My MRI scan confirmed the cancer is contained and we opted to have the thing removed. I considered bracchy, radio, hormone, chemo, cryo etc but they seem so invasive, not conclusive and long term, so at my age the surgeon suggested radical surgery and my wife and I had already come to this conclusion. Yes it can have sexual complications and they wouldn't offer it to younger folk, but we thought that one through too.

A dear friend of ours aged 83 BTW developed complications and sadly passed away recently, starting with prostate, but he was silly and ignored tests and didn't tell anyone in the family either. It went to spine and on top of all his other medication complications set in, then pneumonia. The point being is that they could have done something. 

Luckily Steve was caught and treated and with you and that is the main. thing. So on the suggestion of the clinic I am going on this painting do and live it to the full. Life has to go on.


----------



## jam35007 (Aug 8, 2009)

Hi,

Happy Birthday, I hope you enjoy your day and the painting. 

The sad thing about prostate is it is the highest killer i men and so few men are aware of it. Apparently it is hitting many young men from 35 - 50 and they don't know as testy not available until over 50. The younger you are the more aggressive it is. 

Steve did have the options of removal and as you say opted for the Bracchy because of the Sex side - Silly mistake, this was his pride and nothing else, i am much younger and he thought it would matter to me!

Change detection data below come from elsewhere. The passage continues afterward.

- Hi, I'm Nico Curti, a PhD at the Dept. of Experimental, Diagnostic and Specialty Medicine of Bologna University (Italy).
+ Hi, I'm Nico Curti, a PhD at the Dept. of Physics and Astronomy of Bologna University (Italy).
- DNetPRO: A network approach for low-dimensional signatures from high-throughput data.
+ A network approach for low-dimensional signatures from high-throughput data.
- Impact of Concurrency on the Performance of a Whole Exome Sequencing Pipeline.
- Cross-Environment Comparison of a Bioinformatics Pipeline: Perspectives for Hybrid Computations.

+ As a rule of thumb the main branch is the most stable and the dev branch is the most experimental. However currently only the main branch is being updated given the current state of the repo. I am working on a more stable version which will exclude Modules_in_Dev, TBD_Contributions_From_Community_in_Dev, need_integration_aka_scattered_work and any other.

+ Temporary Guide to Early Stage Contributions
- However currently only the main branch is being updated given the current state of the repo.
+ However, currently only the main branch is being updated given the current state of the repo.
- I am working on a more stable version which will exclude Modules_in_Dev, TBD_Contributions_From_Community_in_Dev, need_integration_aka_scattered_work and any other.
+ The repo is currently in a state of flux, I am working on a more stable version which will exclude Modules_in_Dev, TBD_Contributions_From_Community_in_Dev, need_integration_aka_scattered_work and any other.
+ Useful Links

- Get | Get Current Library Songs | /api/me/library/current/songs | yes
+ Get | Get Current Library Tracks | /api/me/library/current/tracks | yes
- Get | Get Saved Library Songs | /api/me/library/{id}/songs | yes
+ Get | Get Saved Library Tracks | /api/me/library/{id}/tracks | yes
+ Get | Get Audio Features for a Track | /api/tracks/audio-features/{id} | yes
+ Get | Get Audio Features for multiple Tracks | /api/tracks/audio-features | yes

I had wanted him to have it out because having done much research and knowing too much about Cancer (much in the Family), i thought it would be better. It was a decision Steve regrets, not only because it went to the bone but because of the next treatment he had to have, i.e the hormone treatment stops the sex anyway. Had he opted for removal there is a chance that the sex side is not affected too badly, whereas with the hormone treatment its gone completely as it also removes the desire. Steve was unlucky though as many who have Bracchy are fine and no issues.

We know that had he opted for removal it would not have gone to the bone and now be terminal - Although we also now know he still would have had the Mesothelioma - Most people know this as cancer from Asbestosis, He used to work with the stuff.

The issue that angers Steve is that we also had to have a court case to prove the Asbestosis, which he won, however because of the prostate cancer it limited his pay out. The experts concluded he would die before a certain date as the prostate had matassed to the bone, where as had it not, they would work out beyond pensionable age based on current earning and then his pension income. As he otherwise was in good health it would have been worked out on a average year of death for someone in Steve's health, much greater than that predicted because of the prostate and a huge difference in monetary terms.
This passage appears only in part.